## WHAT THE TASK REQUIRES
Each line of the data below must be reproduced without any change.

## EXERCISE MATERIAL
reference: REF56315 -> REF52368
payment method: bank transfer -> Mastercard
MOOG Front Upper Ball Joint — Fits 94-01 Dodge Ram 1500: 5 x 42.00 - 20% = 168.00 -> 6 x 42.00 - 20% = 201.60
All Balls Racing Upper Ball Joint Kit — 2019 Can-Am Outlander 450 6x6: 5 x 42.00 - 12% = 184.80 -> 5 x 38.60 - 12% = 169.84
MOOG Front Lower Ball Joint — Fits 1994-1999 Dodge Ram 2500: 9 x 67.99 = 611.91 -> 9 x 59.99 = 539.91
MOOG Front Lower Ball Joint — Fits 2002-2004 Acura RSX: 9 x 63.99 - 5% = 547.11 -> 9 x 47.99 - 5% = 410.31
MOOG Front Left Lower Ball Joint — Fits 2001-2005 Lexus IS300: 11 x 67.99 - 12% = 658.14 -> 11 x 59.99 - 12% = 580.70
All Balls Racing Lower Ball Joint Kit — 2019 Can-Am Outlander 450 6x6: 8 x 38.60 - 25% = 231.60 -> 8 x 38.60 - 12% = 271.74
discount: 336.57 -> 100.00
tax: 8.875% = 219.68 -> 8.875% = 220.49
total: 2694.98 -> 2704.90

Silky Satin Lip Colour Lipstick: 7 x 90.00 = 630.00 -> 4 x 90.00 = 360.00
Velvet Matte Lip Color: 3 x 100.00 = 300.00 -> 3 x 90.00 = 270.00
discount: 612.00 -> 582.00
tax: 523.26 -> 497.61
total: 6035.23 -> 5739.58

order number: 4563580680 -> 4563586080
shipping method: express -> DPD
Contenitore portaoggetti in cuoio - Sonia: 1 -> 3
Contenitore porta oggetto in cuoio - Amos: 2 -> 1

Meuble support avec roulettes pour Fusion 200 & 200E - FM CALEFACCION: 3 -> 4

## EXPECTED ANSWER
reference: REF56315 -> REF52368
payment method: bank transfer -> Mastercard
MOOG Front Upper Ball Joint — Fits 94-01 Dodge Ram 1500: 5 x 42.00 - 20% = 168.00 -> 6 x 42.00 - 20% = 201.60
All Balls Racing Upper Ball Joint Kit — 2019 Can-Am Outlander 450 6x6: 5 x 42.00 - 12% = 184.80 -> 5 x 38.60 - 12% = 169.84
MOOG Front Lower Ball Joint — Fits 1994-1999 Dodge Ram 2500: 9 x 67.99 = 611.91 -> 9 x 59.99 = 539.91
MOOG Front Lower Ball Joint — Fits 2002-2004 Acura RSX: 9 x 63.99 - 5% = 547.11 -> 9 x 47.99 - 5% = 410.31
MOOG Front Left Lower Ball Joint — Fits 2001-2005 Lexus IS300: 11 x 67.99 - 12% = 658.14 -> 11 x 59.99 - 12% = 580.70
All Balls Racing Lower Ball Joint Kit — 2019 Can-Am Outlander 450 6x6: 8 x 38.60 - 25% = 231.60 -> 8 x 38.60 - 12% = 271.74
discount: 336.57 -> 100.00
tax: 8.875% = 219.68 -> 8.875% = 220.49
total: 2694.98 -> 2704.90

Silky Satin Lip Colour Lipstick: 7 x 90.00 = 630.00 -> 4 x 90.00 = 360.00
Velvet Matte Lip Color: 3 x 100.00 = 300.00 -> 3 x 90.00 = 270.00
discount: 612.00 -> 582.00
tax: 523.26 -> 497.61
total: 6035.23 -> 5739.58

order number: 4563580680 -> 4563586080
shipping method: express -> DPD
Contenitore portaoggetti in cuoio - Sonia: 1 -> 3
Contenitore porta oggetto in cuoio - Amos: 2 -> 1

Meuble support avec roulettes pour Fusion 200 & 200E - FM CALEFACCION: 3 -> 4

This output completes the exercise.